▶ Provided material
↓↓↓
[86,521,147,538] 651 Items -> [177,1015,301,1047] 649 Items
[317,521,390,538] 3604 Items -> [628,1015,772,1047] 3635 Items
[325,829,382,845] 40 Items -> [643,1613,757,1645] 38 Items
↑↑↑
↓↓↓
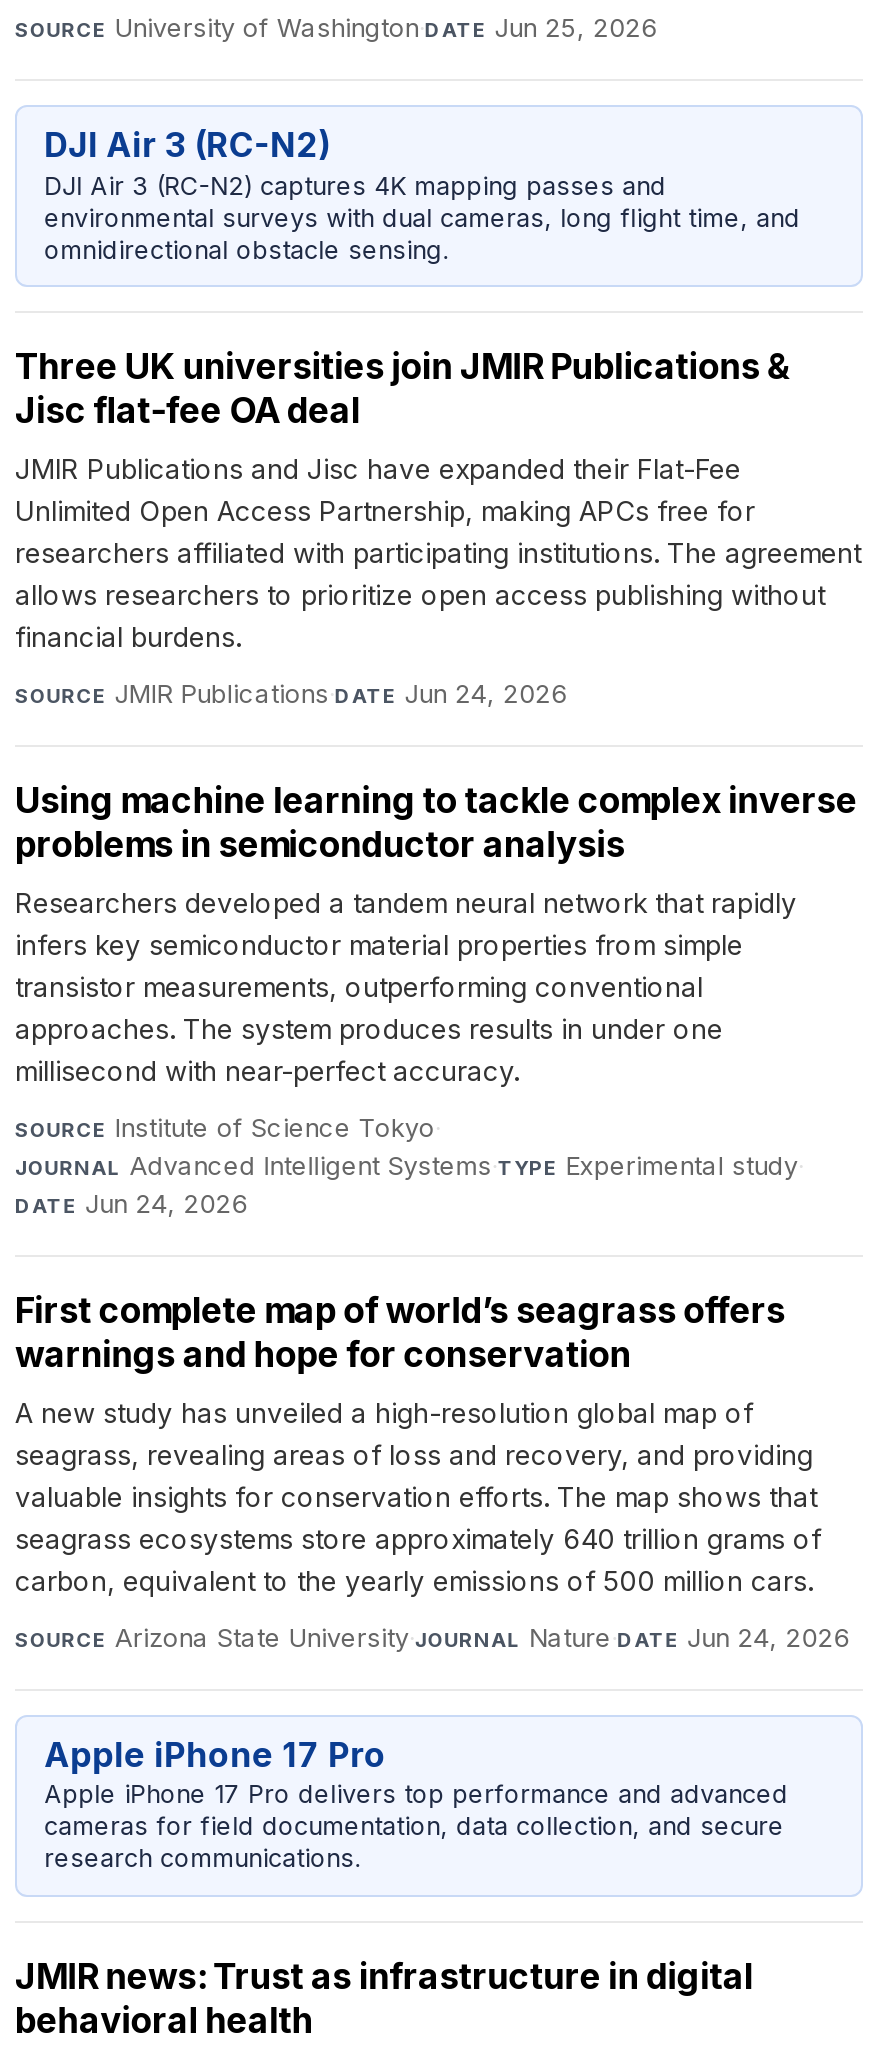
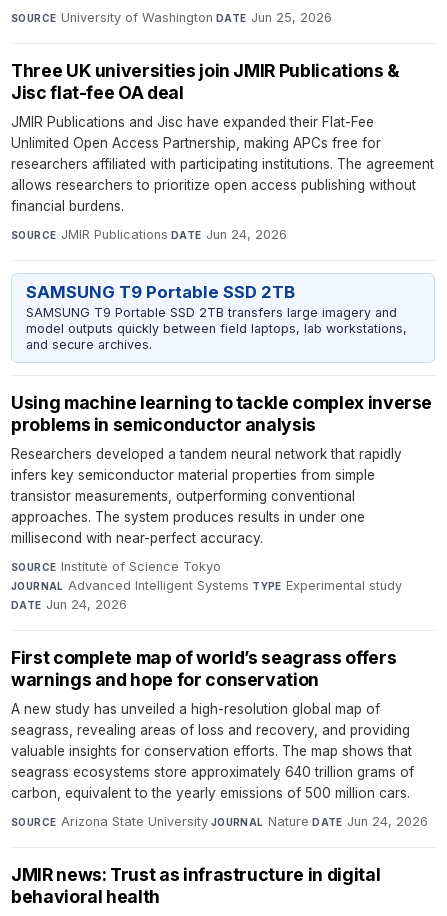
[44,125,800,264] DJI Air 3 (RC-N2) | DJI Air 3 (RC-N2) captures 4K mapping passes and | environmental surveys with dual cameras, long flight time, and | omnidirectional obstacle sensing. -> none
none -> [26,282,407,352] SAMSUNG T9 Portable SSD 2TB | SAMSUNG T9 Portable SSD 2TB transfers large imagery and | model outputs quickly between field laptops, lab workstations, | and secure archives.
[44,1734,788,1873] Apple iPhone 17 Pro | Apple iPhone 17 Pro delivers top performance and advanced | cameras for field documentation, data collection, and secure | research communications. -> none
↑↑↑
▶ Work order
Taking the entries above, write out exactly the lines starting with the line containing "[86,521,147,538] 651 Items" and going on through the line containing "[325,829,382,845] 40 Items", both included, and nothing else.

▶ Output of the exercise
[86,521,147,538] 651 Items -> [177,1015,301,1047] 649 Items
[317,521,390,538] 3604 Items -> [628,1015,772,1047] 3635 Items
[325,829,382,845] 40 Items -> [643,1613,757,1645] 38 Items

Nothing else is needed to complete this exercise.